● The task: The answer should be each line of the records that contains the word "logged"; please copy them all.

● Dataset entries:
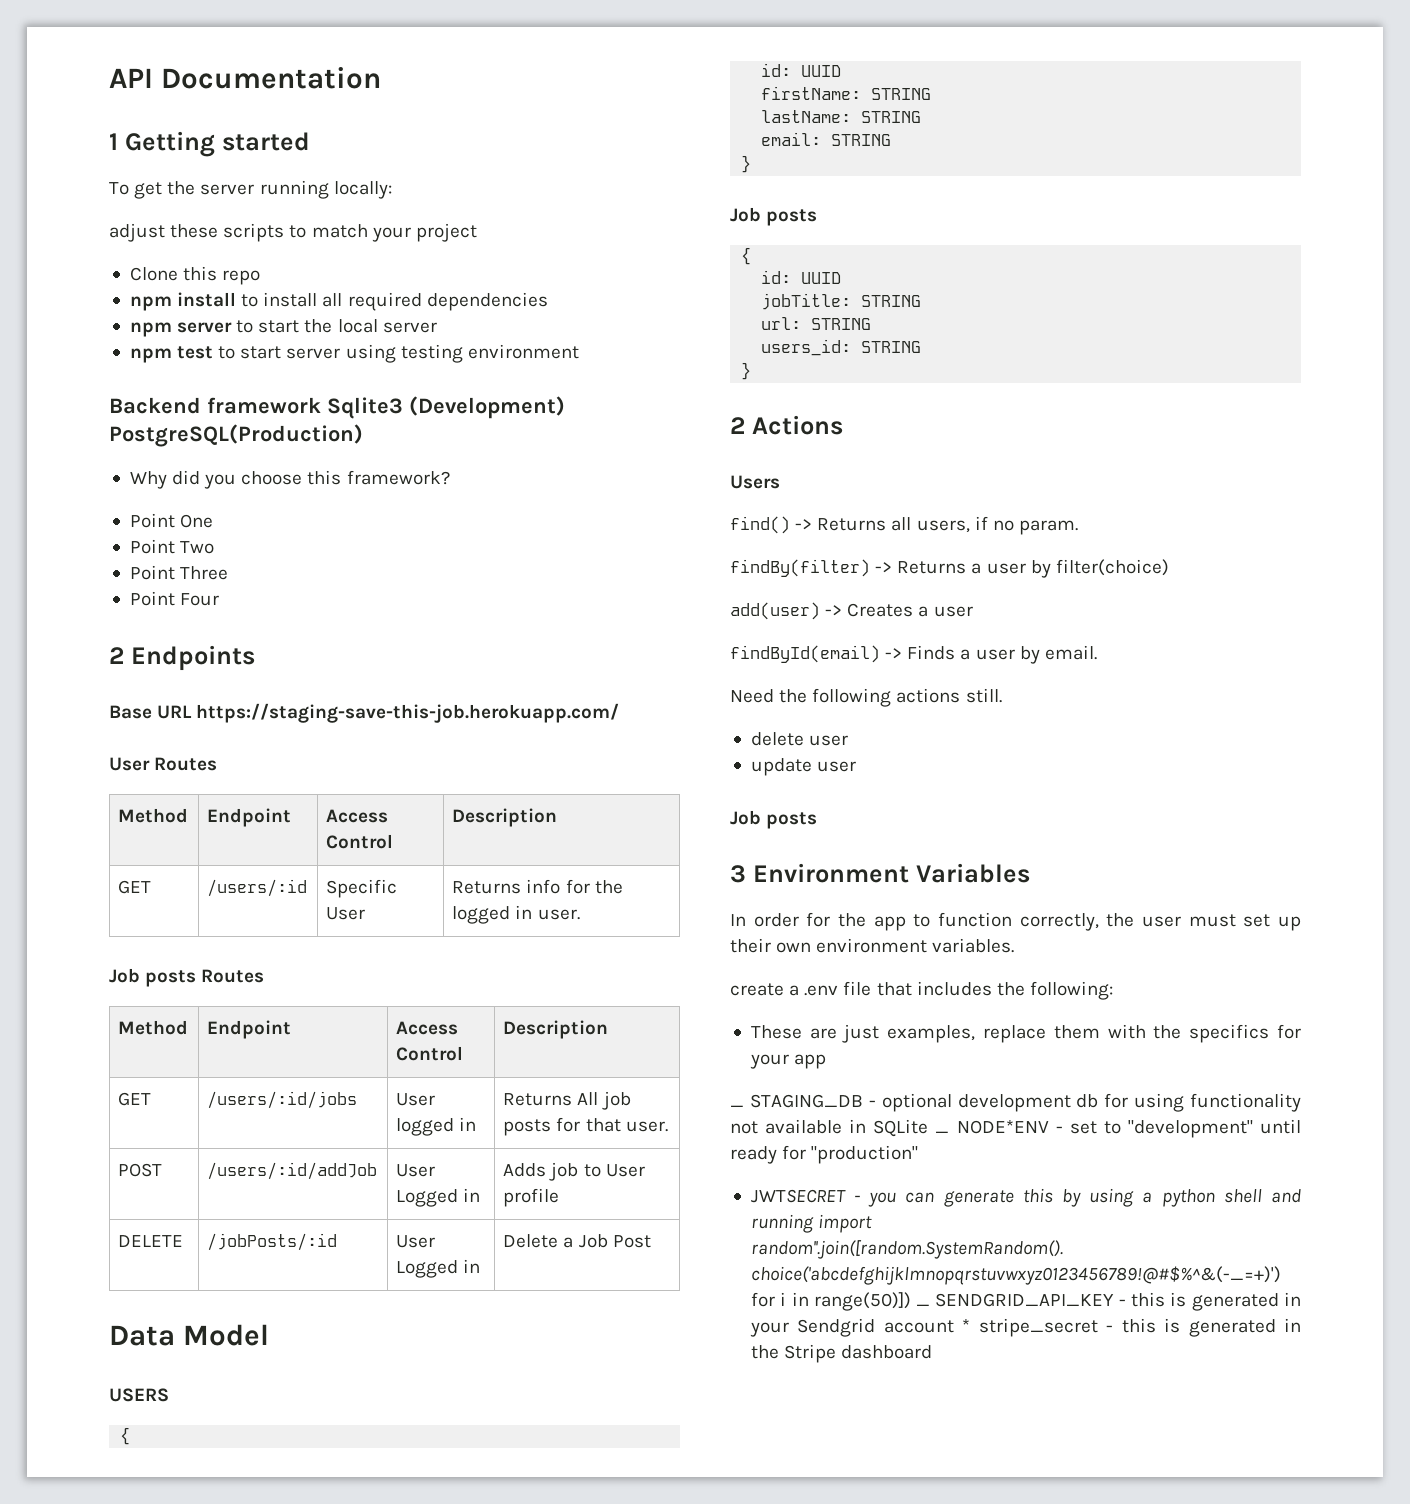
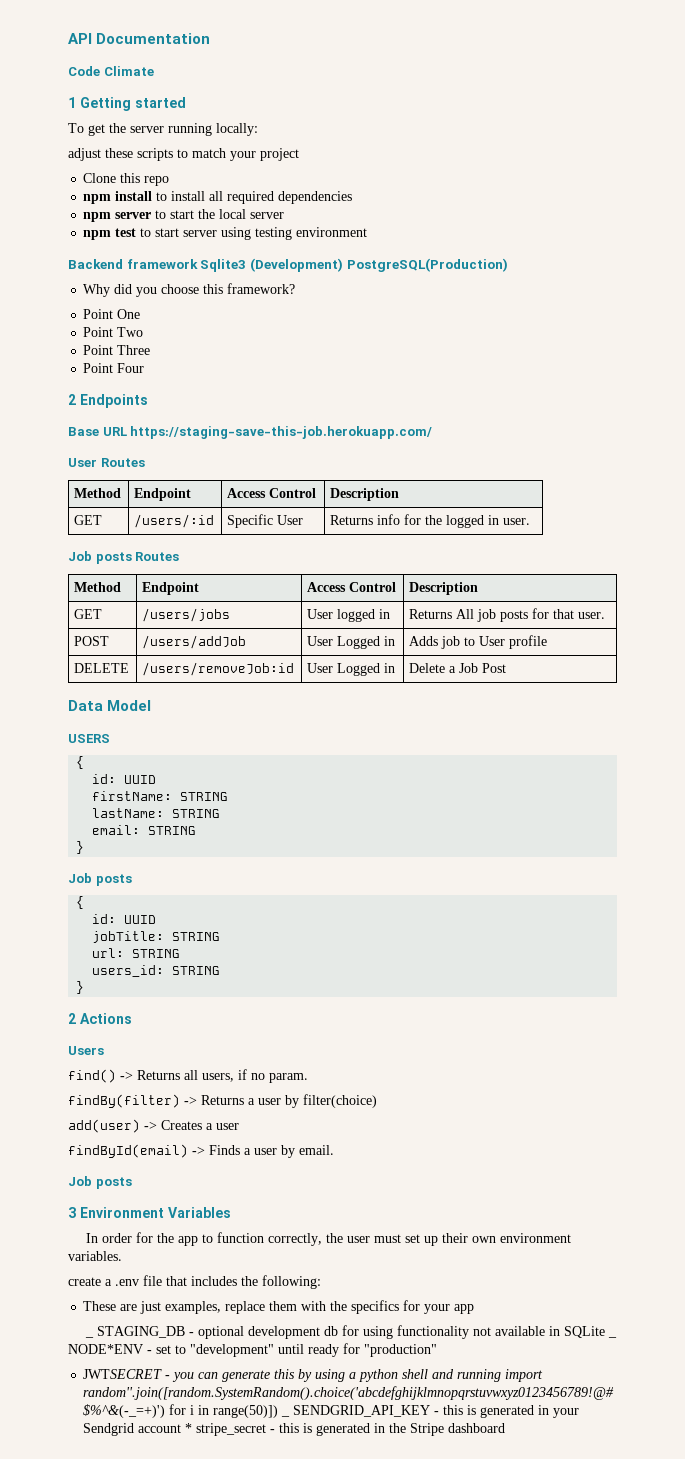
(381, 78) none -> [68,66,154,76] // Code Climate
[207,1091,358,1109] /users/:id/jobs -> [142,608,231,622] /users/jobs
[207,1162,378,1180] /users/:id/addJob -> [142,635,247,649] /users/addJob
[207,1233,338,1251] /jobPosts/:id -> [142,662,295,676] /users/removeJob:id
[730,688,1002,707] [750,732,849,746] [750,758,857,776] // Need the following actions still. // delete user // update user -> (334, 1150) none

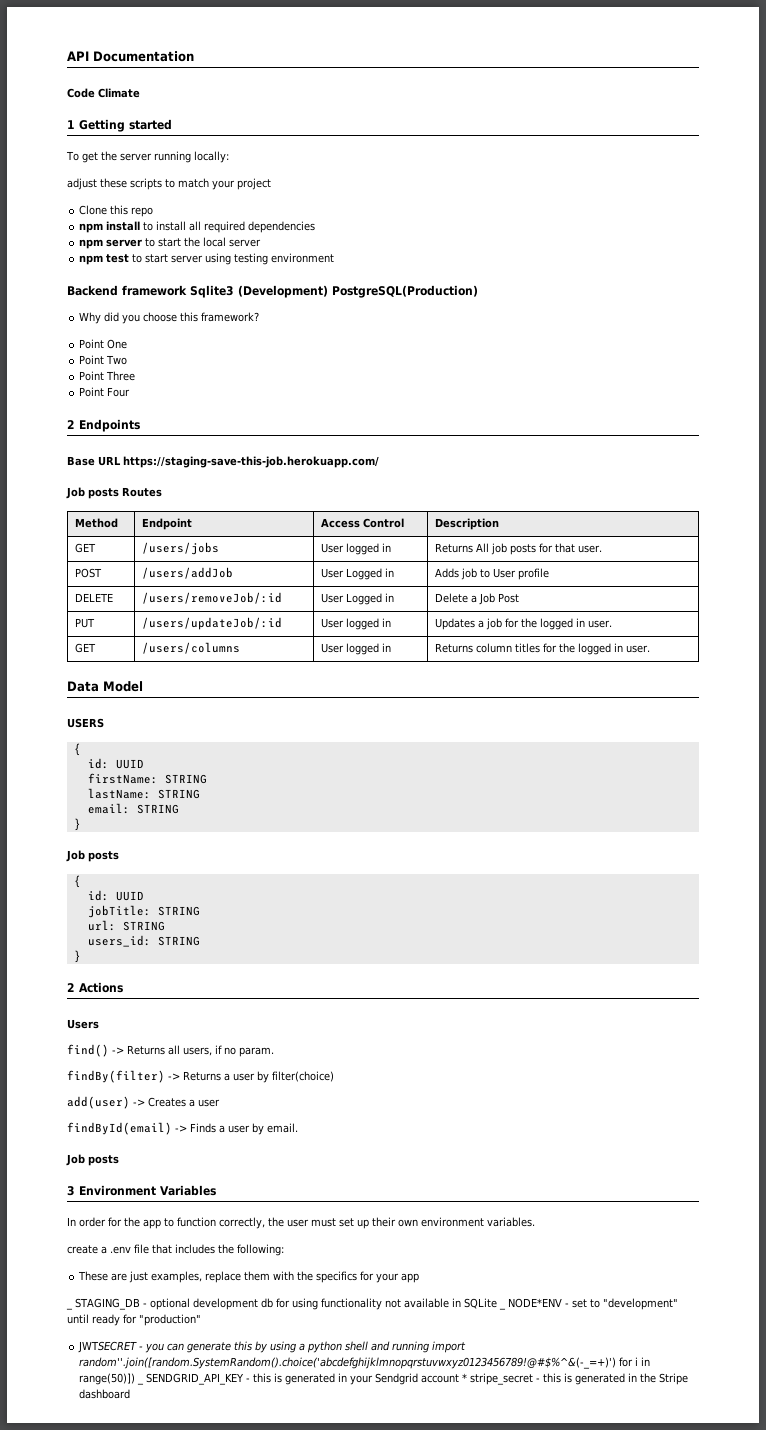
[68,458,145,467] [74,488,122,498] [134,488,192,501] [227,488,317,498] [330,488,400,501] [74,515,103,525] [134,514,215,528] [227,514,304,528] [330,514,531,528] // User Routes // Method | Endpoint | Access Control | Description // GET | /users/:id | Specific User | Returns info for the logged in user. -> (379, 462) none
[142,662,295,676] /users/removeJob:id -> [141,592,282,604] /users/removeJob/:id
(507, 668) none -> [74,618,95,628] [141,617,282,630] [320,618,391,630] [434,618,612,630] [74,643,96,653] [141,642,240,654] [320,643,391,655] [434,643,650,655] // PUT | /users/updateJob/:id | User logged in | Updates a job for the logged in user. // GET | /users/columns | User logged in | Returns column titles for the logged in user.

● Result for this exercise:
[68,458,145,467] [74,488,122,498] [134,488,192,501] [227,488,317,498] [330,488,400,501] [74,515,103,525] [134,514,215,528] [227,514,304,528] [330,514,531,528] // User Routes // Method | Endpoint | Access Control | Description // GET | /users/:id | Specific User | Returns info for the logged in user. -> (379, 462) none
(507, 668) none -> [74,618,95,628] [141,617,282,630] [320,618,391,630] [434,618,612,630] [74,643,96,653] [141,642,240,654] [320,643,391,655] [434,643,650,655] // PUT | /users/updateJob/:id | User logged in | Updates a job for the logged in user. // GET | /users/columns | User logged in | Returns column titles for the logged in user.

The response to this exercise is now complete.